Figure 10 shows the region of the U II 3859 Å line and an enlargement of the uranium line itself, together with synthetic spectra for four different uranium abundances. The accuracy of the fit is estimated to be around 0.1 dex, obtained by testing the influence of several potential sources of error on the fitting procedure, including placement of the continuum and blending by neighboring lines (mainly Fe I 3859.9 Å). The uncertainty arising from the blending of the Fe I line is linked to uncertainties on the oscillator strength, but also the broadening factor of the line. The Van der waals broadening factor was taken from Barklem et al. (1998), and the oscillator strength was increased by 0.1 dex with respect to the VALD2 recommended value to give a best fit to the observed line Fe I 3859.9 Å. Attempts to vary the Barkelem damping constant by 5% or more induced changes in the U abundance of less than 10%. The unidentified features on the red side of the line (at 3860.77 and 3860.9 Å respectively) hamper the cosmetics of the fit but have no influence on the uranium line region. We would like to point out that the 3860.77 Å unidentified line also appears in the spectrum of CS 22892-052, whereas it does not in other giants of similar metallicity and temperature which have no excess of neutron-capture elements.

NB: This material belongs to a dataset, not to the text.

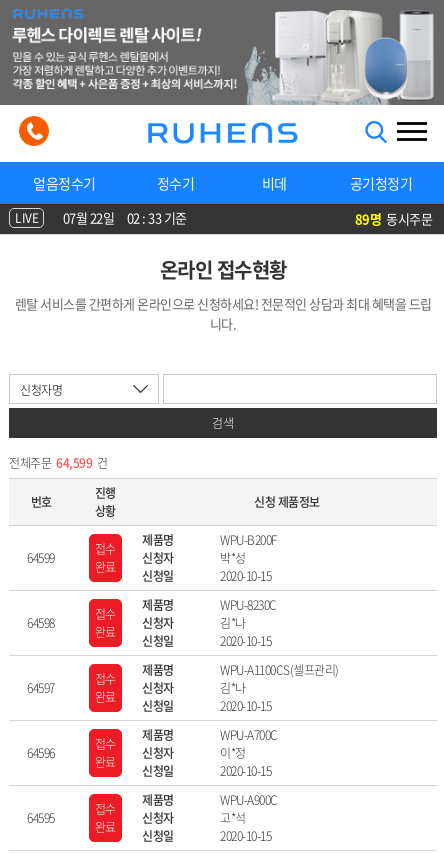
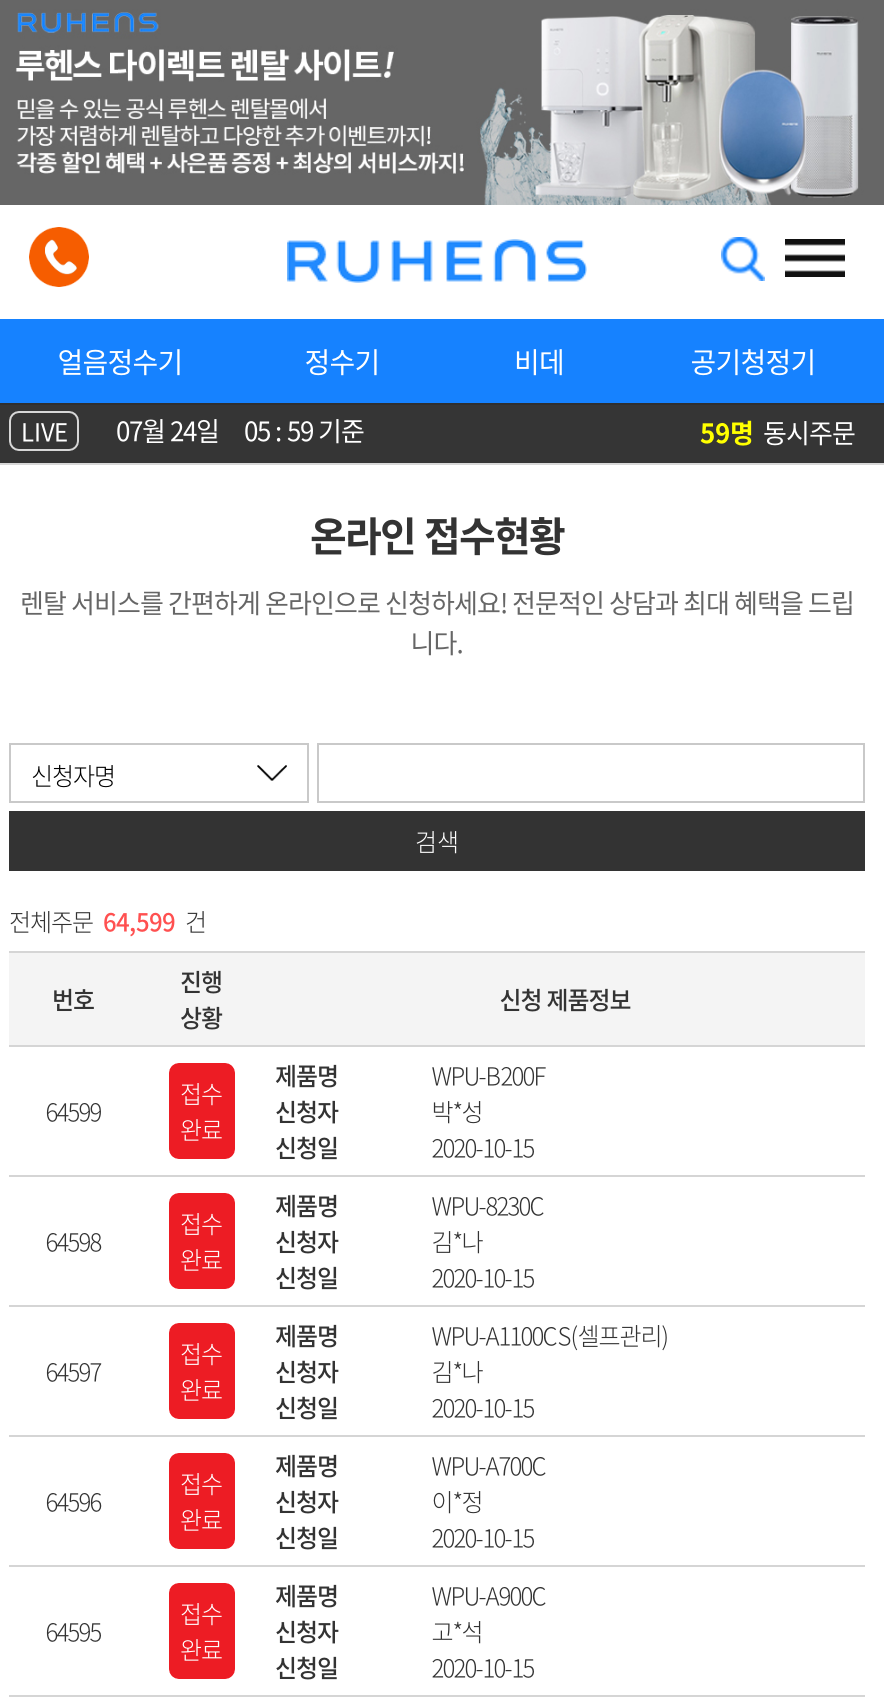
- LIVE 07월 22일 02 : 33 기준
+ LIVE 07월 24일 05 : 59 기준

- 89명 동시주문
+ 59명 동시주문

We therefore tentatively attribute this absorption feature to an neutron-capture element, and encourage atomic physicists to work on the identification of this feature. We also note here that there are numerous features in the whole UV part of the spectrum of neutron-capture enriched giants, that are still in need of identification. A more detailed analysis of the 5-line feature (Fe I 3859.21, Nd II 3859.4, U II 3859.57, CN 3859.67 and Fe I 3859.9 Å) is forseen is a near future, involving 3D hydrodynamical models. Adding the 0.06 dex uncertainty associated with the $\log gf$ of the line results in $\log \epsilon(U)=-1.92\pm 0.11$. As seen from Table 6, the overall uncertainty of the U/Th ratio is totally dominated by that of the U line fitting procedure, while errors in the stellar parameters cancel out completely.

Finally, we note that, using the newly determined oscillator strength value for the uranium line, the upper limit deduced by Gustafsson & Mitzuno-Wiedner (2001) for CS 22892-052 becomes $\log \epsilon$(U) $\leq -2.54$.